DeKalb County abandoned a 60-foot wide right-of-way which ran between property owned by Fred H. Brooks and land owned by the predecessors in title of Brian Jerrell Green. The County deeded to those predecessors the 30-foot half of the right-of-way which was adjacent to their land, and Green purchased the property as a subdivision lot in 1991. In 2001, Brooks obtained from the County a quitclaim deed to the 30-foot half of the right-of-way which bordered his property. Thereafter, Brooks filed this petition for ejectment, alleging that Green was claiming an 11-foot wide strip of land which was part of the property conveyed to Brooks by the quitclaim deed. After a bench trial, the trial court denied the petition in an extensive order, concluding that Green’s subdivision lot included the entire 30-foot wide property which had been conveyed to his predecessors; that Brooks failed to establish by a preponderance of the evidence a chain of title to the land conveyed in the quitclaim deed; that his possession of such property under color of title did not commence until 2001; that the survey obtained by Brooks, which included the disputed 11-*723foot wide strip as part of his 30-foot wide portion and located it on Green’s subdivision lot, was inaccurate; and, that Green’s survey established the line between the parties’ properties. Brooks appeals from this order.

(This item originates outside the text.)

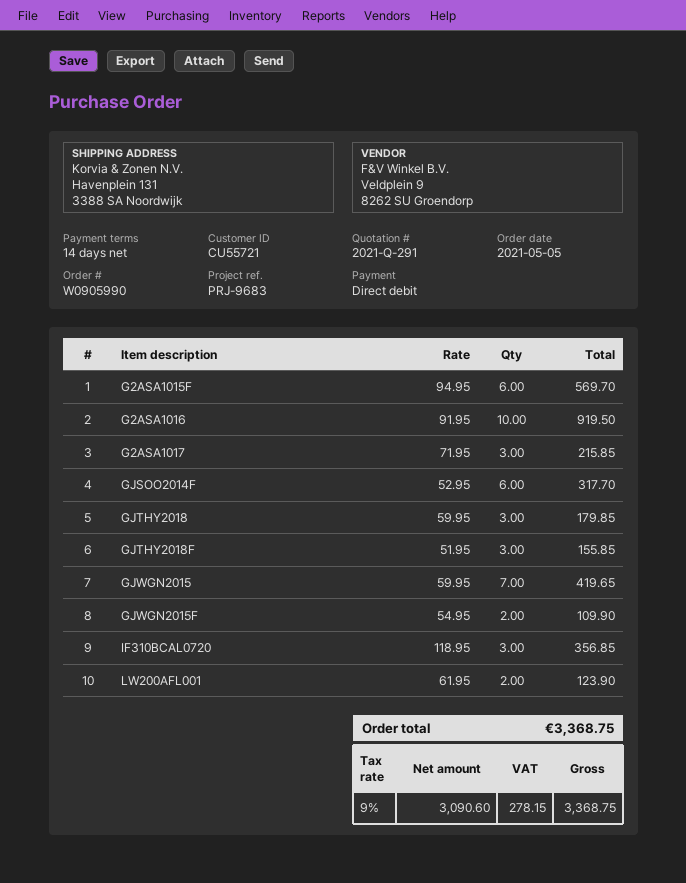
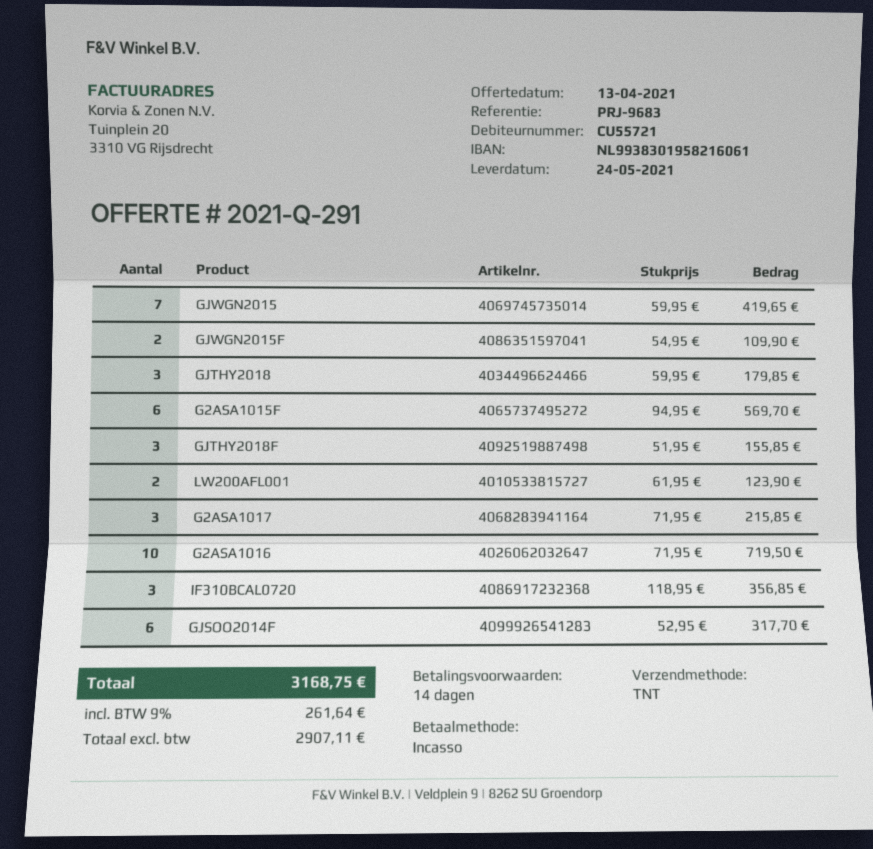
G2ASA1016: 10 x 91.95 = 919.50 -> 10 x 71.95 = 719.50
net: 3090.60 -> 2907.11
tax: 9% = 278.15 -> 9% = 261.64
total: 3368.75 -> 3168.75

1. Brooks enumerates as error virtually every substantive finding of fact and conclusion of law in the trial court’s order, as well as several rulings at trial, all of which we have thoroughly reviewed. In his brief, Brooks primarily recounts the evidence which he presented at trial. If that evidence did not establish his title to the property as alleged, the defendant in ejectment was entitled to prevail. Morgan v. Lester, 215 Ga. 570, 573 (5) (111 SE2d 228) (1959). Even where, as here, the parties hold adjoining lands under deeds from a common grantor, the plaintiff is not relieved of the necessity of proving title to the land in dispute. Sinclair v. Friedlander, 197 Ga. 797, 803 (30 SE2d 398) (1944); 2 Hinkel, Pindar’s Ga. Real Est. Law, § 23-104 (5th ed. 1998). However, Brooks failed to establish his title by any authorized method. See Drake v. Wright, 208 Ga. 853, 854-855 (69 SE2d 773) (1952); Delay v. Felton, 133 Ga. 15 (3) (65 SE 122) (1909). As the trial court recognized, Brooks did not present any testimony or documentary evidence that the County had title to the property purportedly conveyed by the quitclaim deed. Thus, he failed to make out a prima-facie case based on good record title for a period of 40 years. See OCGA § 44-2-22; Costello v. Styles, 227 Ga. 650 (182 SE2d 427) (1971). Brooks could not, and did not, seek recovery based upon prior possession, which requires that the defendant subsequently acquired possession by mere entry and without any lawful right whatsoever. OCGA § 44-11-2. See also West Lumber Co. v. Ga. Air Line R., 212 Ga. 29, 31 (3) (90 SE2d 7) (1955). Nor did Brooks prove adverse possession for the requisite period, by color of title or otherwise. Morris v. Beckum, 145 Ga. 562 (7) (89 SE 704) (1916).

Even if Brooks did sufficiently establish title under the quitclaim deed, he was still required to show that the 11-foot wide strip of land being sued for was included in the description found in that deed. West Lumber Co. v. Ga. Air Line R., supra at 31 (5). This question was clearly for the finder of fact, as the evidence was in conflict. See Peters v. West, 70 Ga. 343, 344 (5) (1883). Green presented evidence which authorized the trial court, as the finder of fact in this ejectment suit, to locate the parties’ properties as set forth in the judgment. See Franklin v. Towe, 233 Ga. 950 (1) (213 SE2d 892) (1975); Robertson v. Abernathy, 192 Ga. 694, 697 (2) (16 SE2d 584) (1941).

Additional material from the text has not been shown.